== Segment start ==

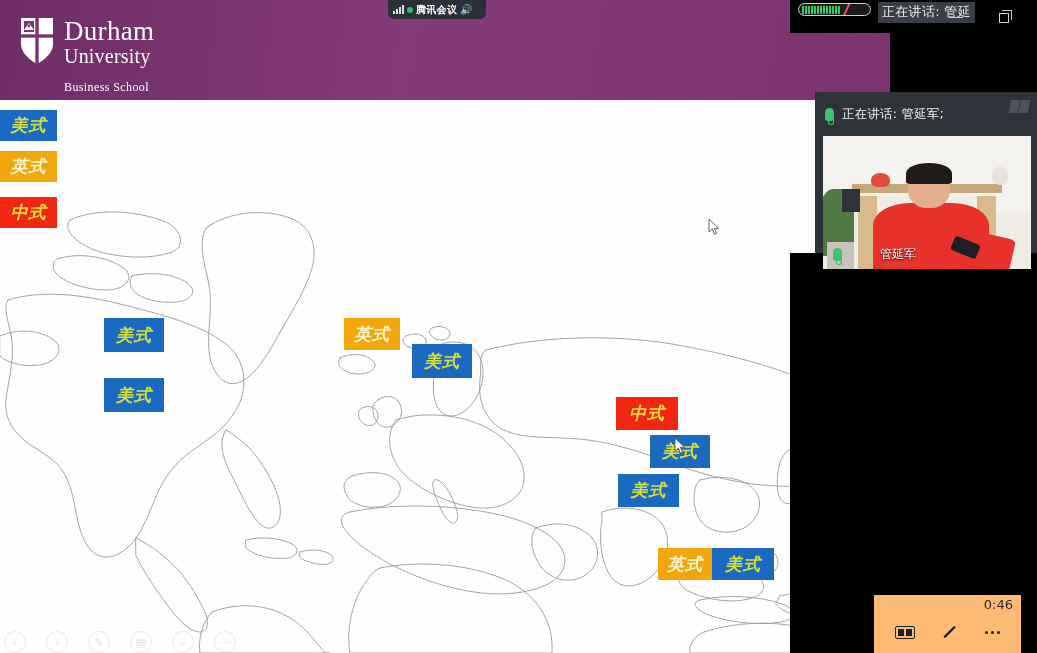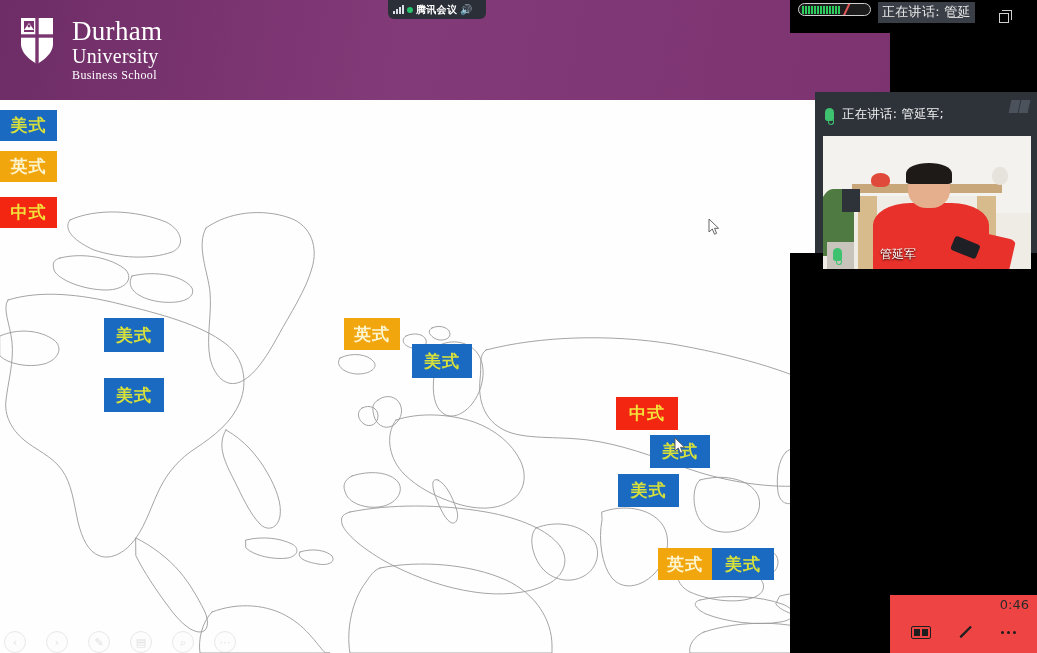--- a/index.html
+++ b/index.html
@@ -19,7 +19,7 @@
     background:linear-gradient(100deg,#6e2d66 0%,#833a78 45%,#7c3370 100%); }
 
   #logo { position:absolute; left:18px; top:16px; width:200px; height:72px;
-    z-index:3; display:flex; align-items:flex-start; gap:16px; }
+    z-index:3; display:flex; align-items:flex-start; gap:8px; }
   #shield { width:38px; height:50px; flex:none; position:relative; }
   #logo-text { color:#fff; font-family:"Liberation Serif", serif;
     line-height:1; padding-top:2px; }

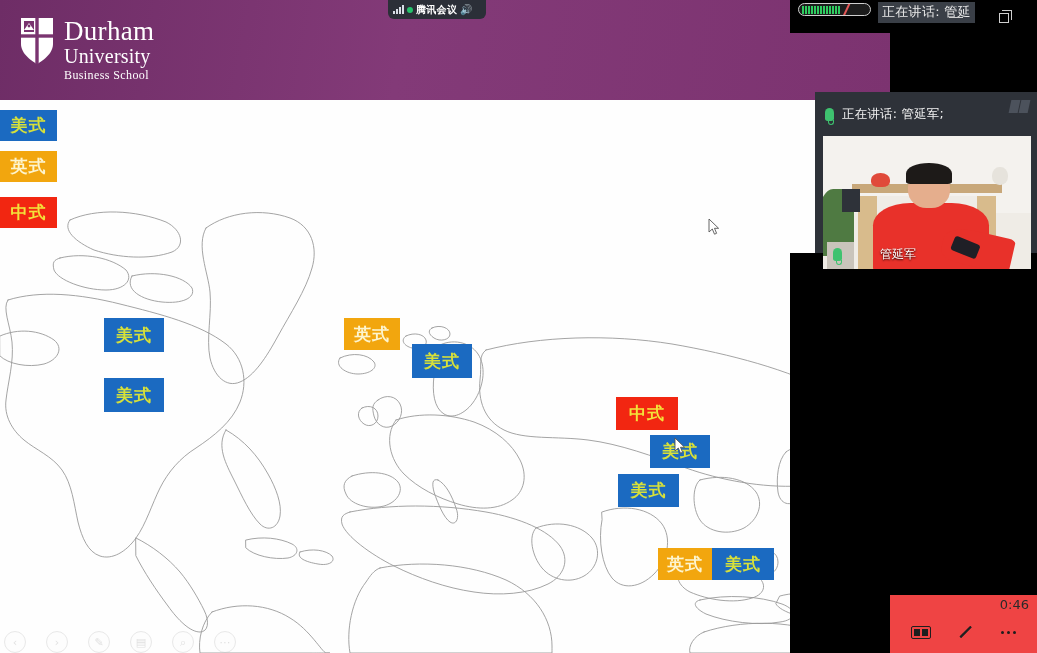--- a/index.html
+++ b/index.html
@@ -25,7 +25,7 @@
     line-height:1; padding-top:2px; }
   #logo-text .l1 { font-size:27px; letter-spacing:.3px; display:block; }
   #logo-text .l2 { font-size:20px; letter-spacing:.2px; display:block; margin-top:1px;}
-  #logo-text .l3 { font-size:12px; letter-spacing:.4px; display:block; margin-top:3px;}
+  #logo-text .l3 { font-size:12px; letter-spacing:.4px; display:block; margin-top:15px;}
 
   #slide-title { position:absolute; left:230px; top:6px; width:500px;
     text-align:center; z-index:3; color:#f0c24a;

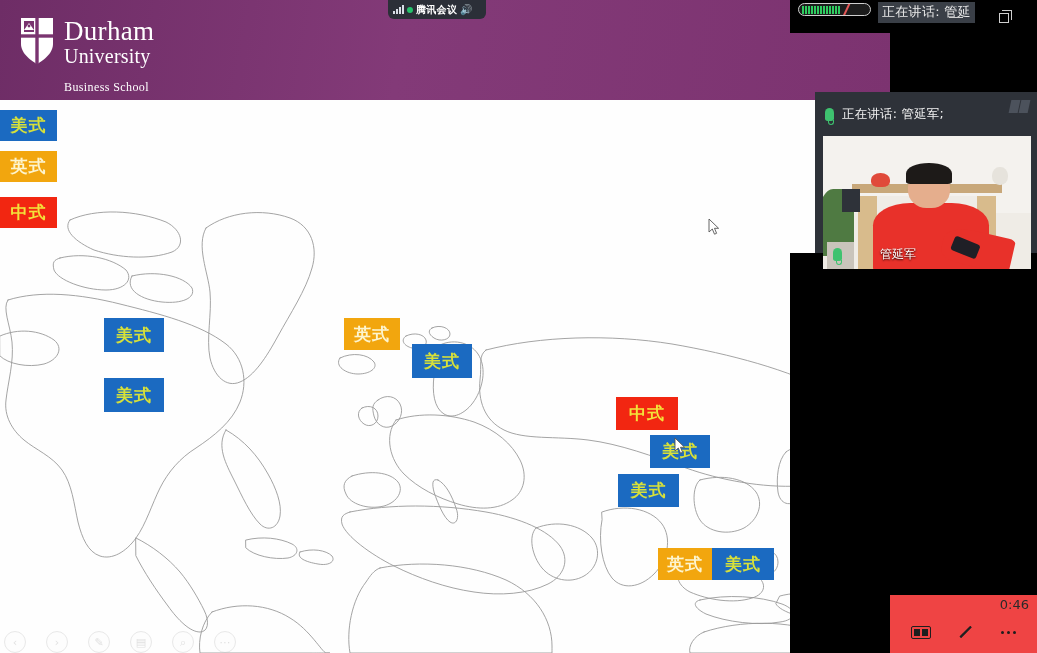--- a/index.html
+++ b/index.html
@@ -44,7 +44,7 @@
   .tag { position:absolute; display:flex; align-items:center;
     justify-content:center; font-family:"DejaVu Sans", sans-serif;
     font-size:17px; font-weight:bold; letter-spacing:1px;
-    color:#d7e03a; white-space:nowrap; }
+    color:#d7e03a; white-space:nowrap;font-style:italic; }
   .tag.us { background:#1b6ac1; }
   .tag.uk { background:#f2a60e; }
   .tag.cn { background:#f22611; color:#f3e23a; }

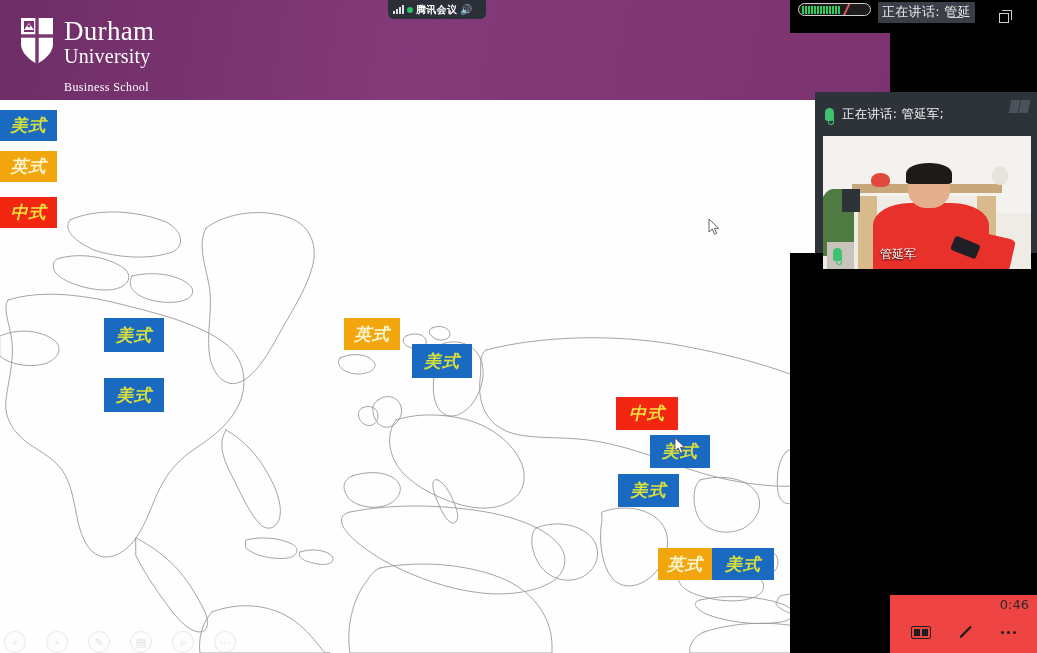--- a/index.html
+++ b/index.html
@@ -166,8 +166,8 @@
     font-family:"DejaVu Sans",sans-serif; text-shadow:0 1px 2px #000;margin-left:32px; }
 
   
-  #ctrl-strip { position:absolute; right:0; bottom:0; width:147px; height:58px;
-    background:#ef4444; z-index:52; }
+  #ctrl-strip { position:absolute; right:16px; bottom:0; width:147px; height:58px;
+    background:#fdba74; z-index:52; }
   #timer { position:absolute; right:8px; top:2px; color:#2a2a2a; font-size:13px;
     font-family:"DejaVu Sans",sans-serif; }
   #ctrl-icons { position:absolute; left:0; bottom:8px; width:100%; height:26px;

== Segment end ==

▶ _YOUR OBJECTIVE_
Copy every line from the material in which the word "items" can be found.

▶ _PROBLEM SOLUTION_
-    z-index:3; display:flex; align-items:flex-start; gap:16px; }
+    z-index:3; display:flex; align-items:flex-start; gap:8px; }
   .tag { position:absolute; display:flex; align-items:center;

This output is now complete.